=== Task directions ===
If any record holds an image, omit the image and print the rest exactly.

=== Records supplied ===

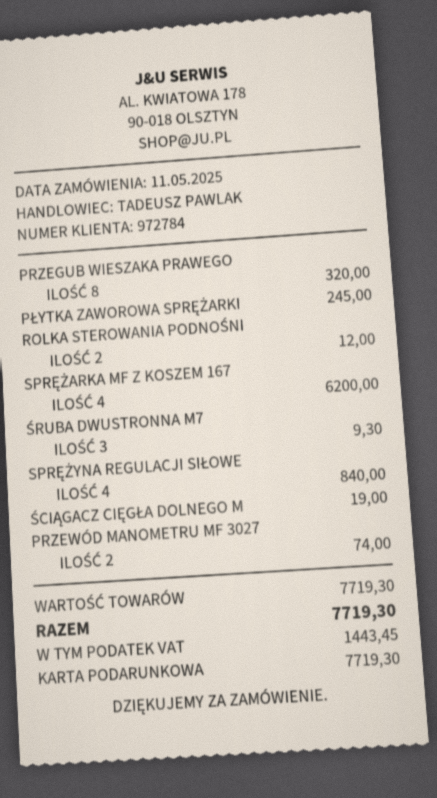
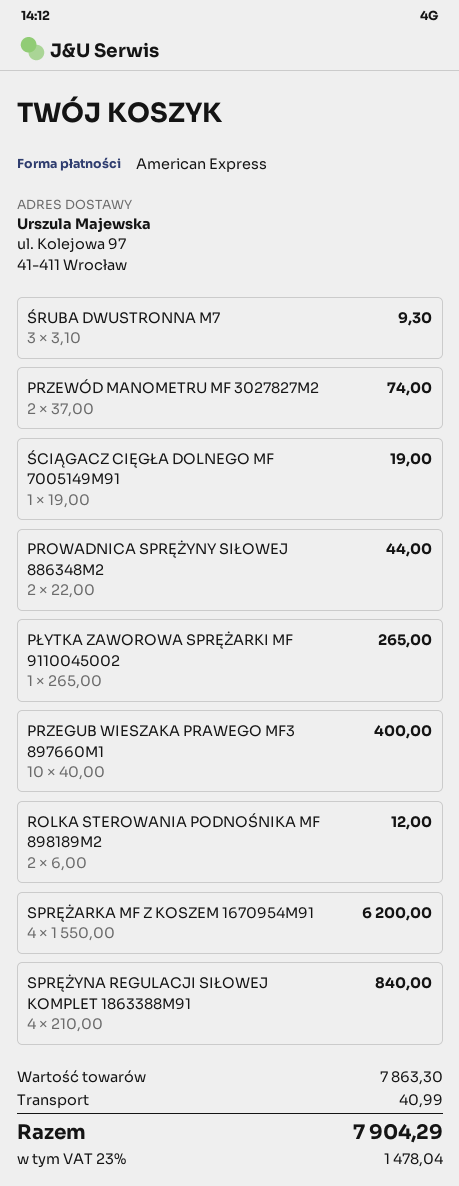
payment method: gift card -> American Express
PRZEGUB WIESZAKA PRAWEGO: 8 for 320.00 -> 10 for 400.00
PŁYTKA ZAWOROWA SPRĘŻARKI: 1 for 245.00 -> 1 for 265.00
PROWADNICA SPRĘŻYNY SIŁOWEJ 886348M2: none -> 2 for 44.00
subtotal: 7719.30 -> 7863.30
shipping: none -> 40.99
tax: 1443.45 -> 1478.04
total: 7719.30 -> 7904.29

=== Your response ===
payment method: gift card -> American Express
PRZEGUB WIESZAKA PRAWEGO: 8 for 320.00 -> 10 for 400.00
PŁYTKA ZAWOROWA SPRĘŻARKI: 1 for 245.00 -> 1 for 265.00
PROWADNICA SPRĘŻYNY SIŁOWEJ 886348M2: none -> 2 for 44.00
subtotal: 7719.30 -> 7863.30
shipping: none -> 40.99
tax: 1443.45 -> 1478.04
total: 7719.30 -> 7904.29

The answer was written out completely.